Can Every Company Be First With 5G?

If you are following the 5G news, you might have noticed the many claims from various operators and telecom manufactures of being first with 5G. How can more than one company be first?

One telling example from this week is that on Thursday, Sprint/Nokia/Qualcomm reported about the “First 5G Data Call Using 2.5 GHz” and on Friday, Ericsson/Qualcomm reported about a “5G data call on 2.6 GHz band (…) adding a new frequency band to those successfully tested for commercial deployment.” The difference in carrier frequency is so small that I suppose the same hardware could have been used in both bands; for example, the LTE Massive MIMO product that I wrote about last August is designed for the frequency range 2496-2690 MHz. Yet, there is no contradiction between the two press releases; there are many different frequency bands and 5G features that one can be the first to demonstrate the use of, so we will likely see many more reports like these ones.


The multitude of press releases of this kind is an indicator of: 1) The many tests of soon-to-be-released hardware that are ongoing; 2) The importance for the companies to push out a steady stream of 5G related news.

When it comes to Massive MIMO, Sprint has previously showcased their use of fully digital 64-antenna panels at sub-6 GHz frequencies. In the new press release, they mention that hundreds of such panels were deployed in their network in 2018. Dr. Wen Tong, Head of Wireless Research at Huawei, made a similar claim about China in his keynote at GLOBECOM 2018. These are of course very small numbers compared to the millions of LTE base stations that exist in the world, but it indicates how important Massive MIMO will be in 5G. In fact, there are good reasons to believe that some kind of Massive MIMO technology will be used in almost every 5G base station.

2 thoughts on “Can Every Company Be First With 5G?”

  1. Thank you so much for this blog…its a great resource!
    One thing that is on my mind is what makes the LTE Massive MIMO test meaningfully different than the 2.6 GHz 5G call using Massive MIMO? Does the performance meaningfully differ?
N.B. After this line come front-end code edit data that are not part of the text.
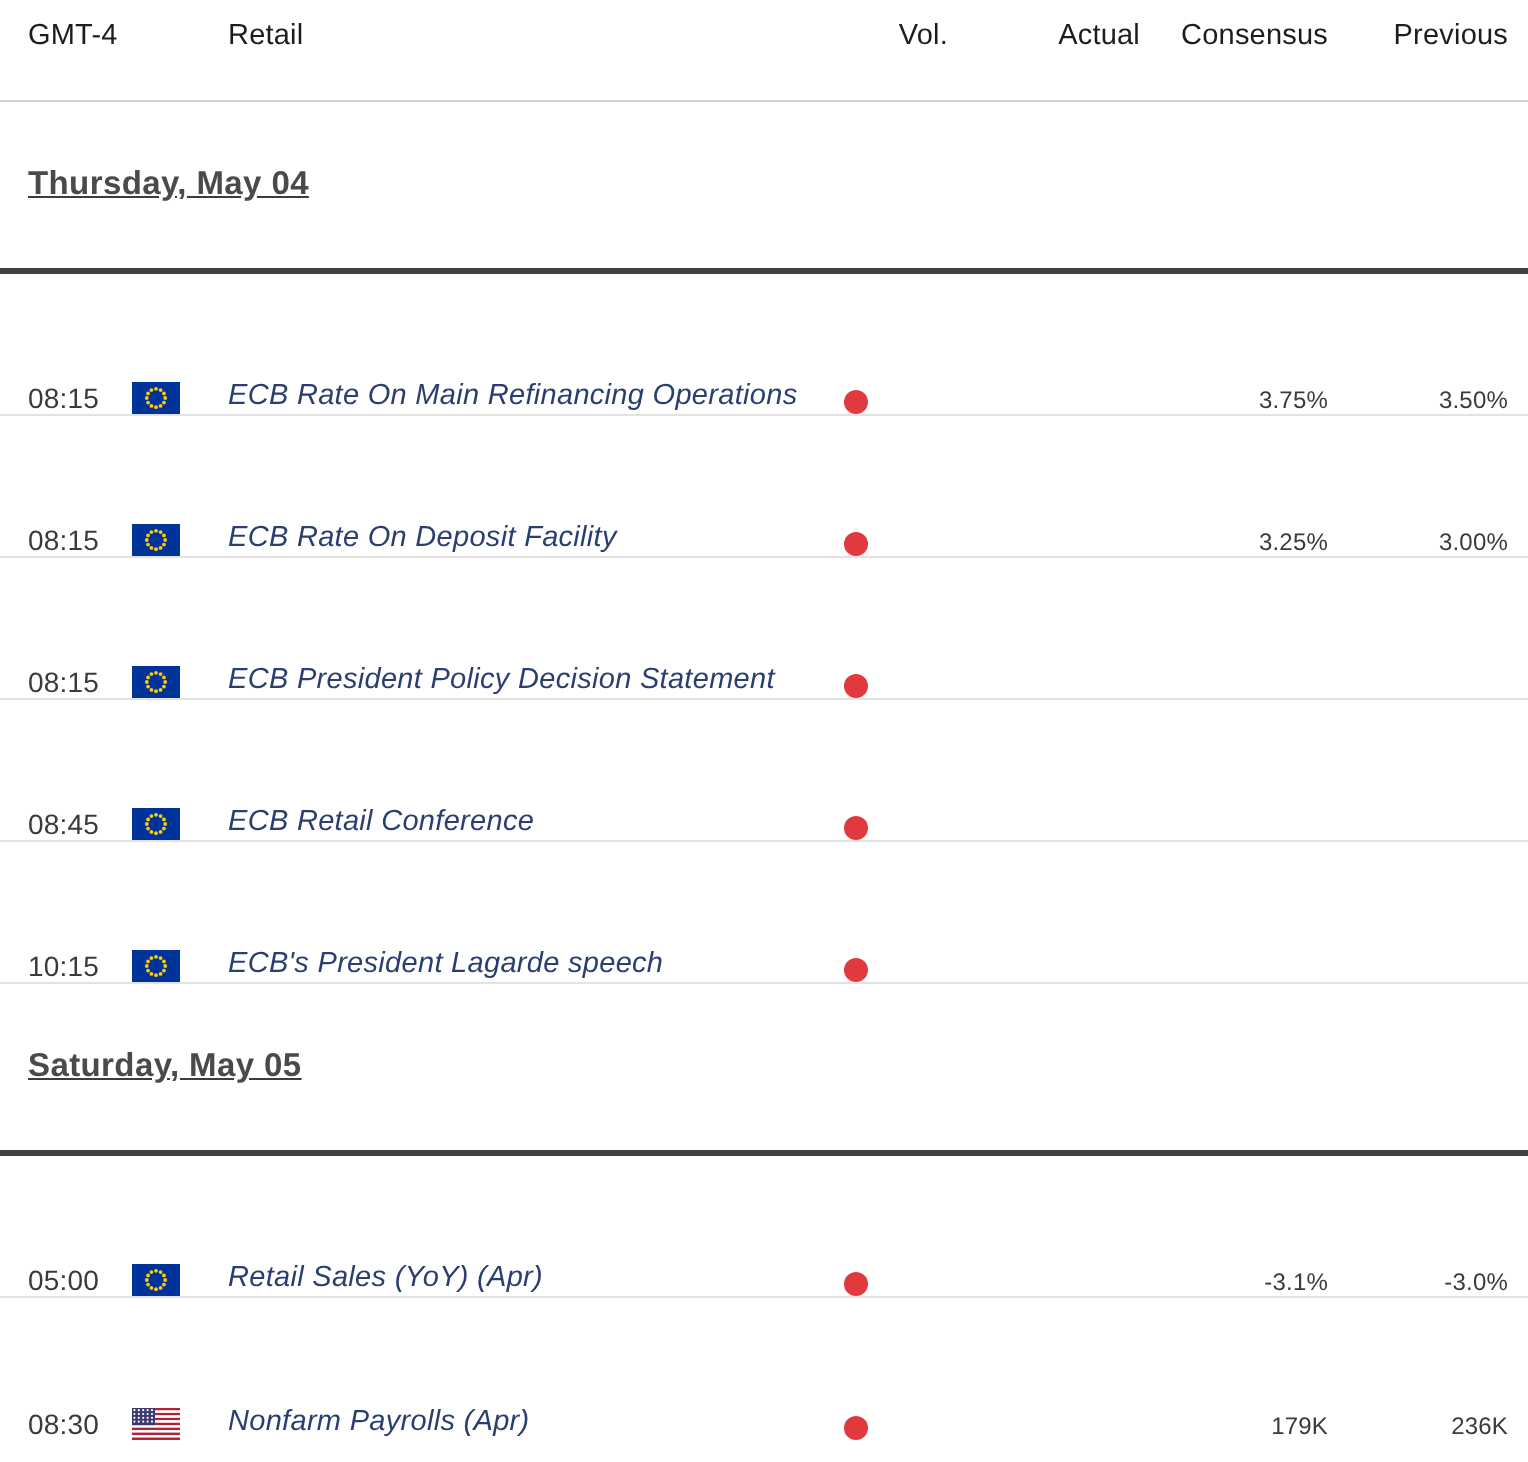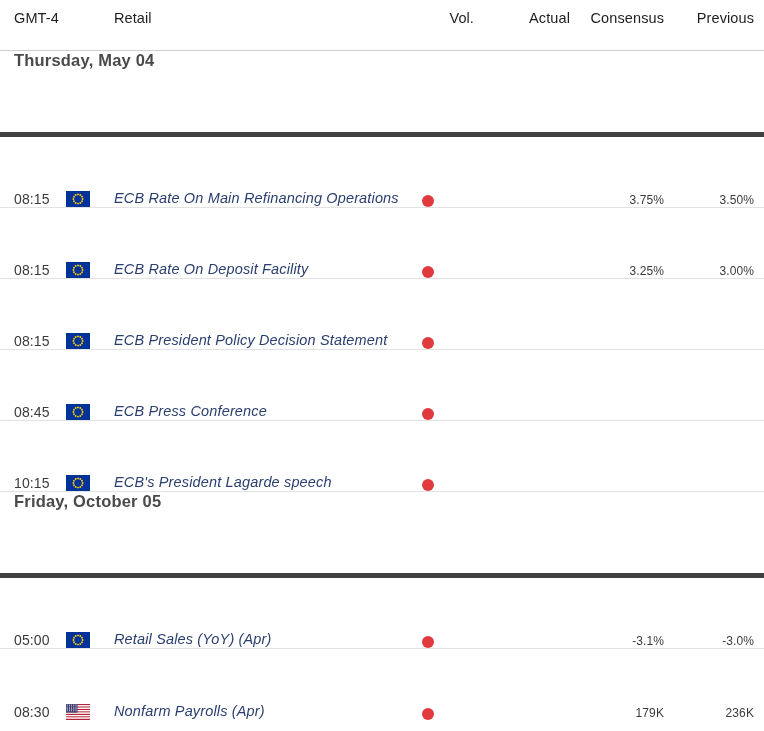"Thursday, May 04" .day-title-row { align-items: none -> center; border-bottom: 5px solid #404040 -> 3px solid #404040; text-decoration: none -> underline }
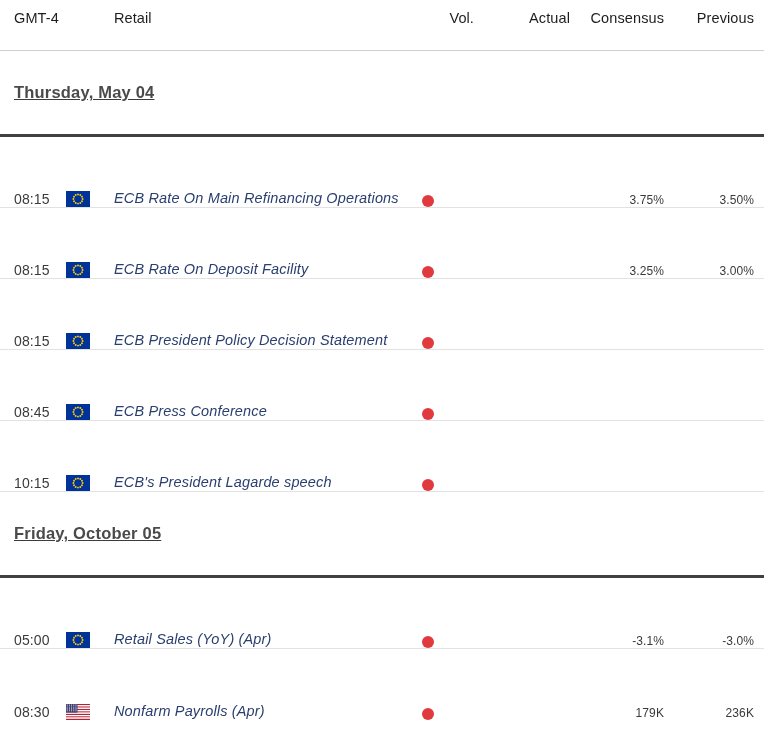"ECB Press Conference" a.event-name { text: Press -> Retail }
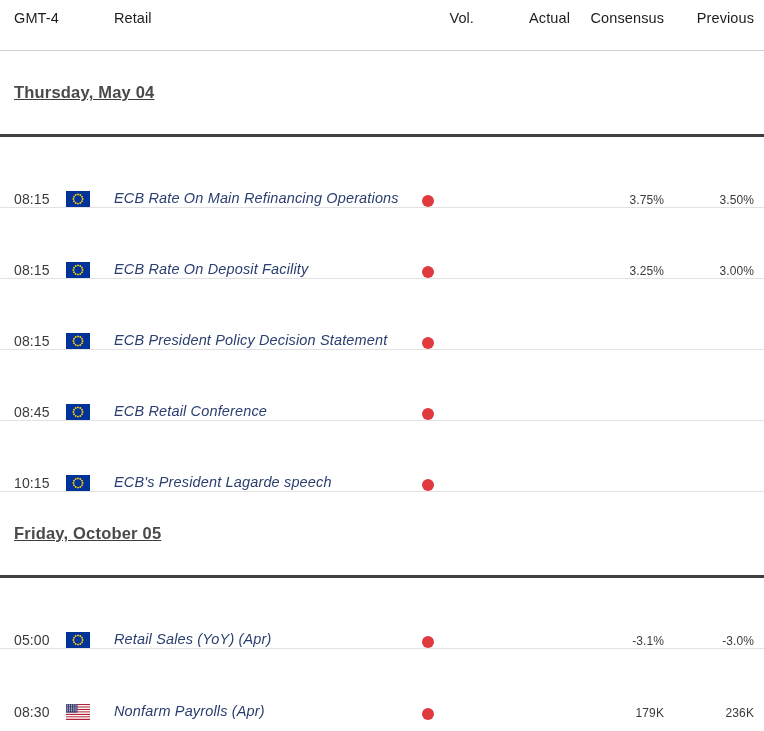"Friday, October 05" div.day-title { text: Friday, October -> Saturday, May }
If so, can the 2.6 GHz test meet IMT-2020 performance thresholds at scale? Or is it just more marketing under a the 5G brand?

    1. Massive MIMO in LTE is an add-on, where you need to cleverly reuse the existing reference signals, which were designed 10 years ago for other purposes. I don’t know the exact details, which to a large extent are up to the engineers to do a clever implementation, but I would guess that you can make single user beamforming work well under low mobility, but spatial multiplexing of many users and high mobility require better reference signals.

      5G has a better flexibility and can support all of Massive MIMO features and the required reference signals.

      Massive MIMO on 2.6 GHz can certainly meet the IMT-2020 requirements on spectral efficiency and latency. But due to the limited bandwidth that is available in those bands, the requirements on bit rates might not be achieved.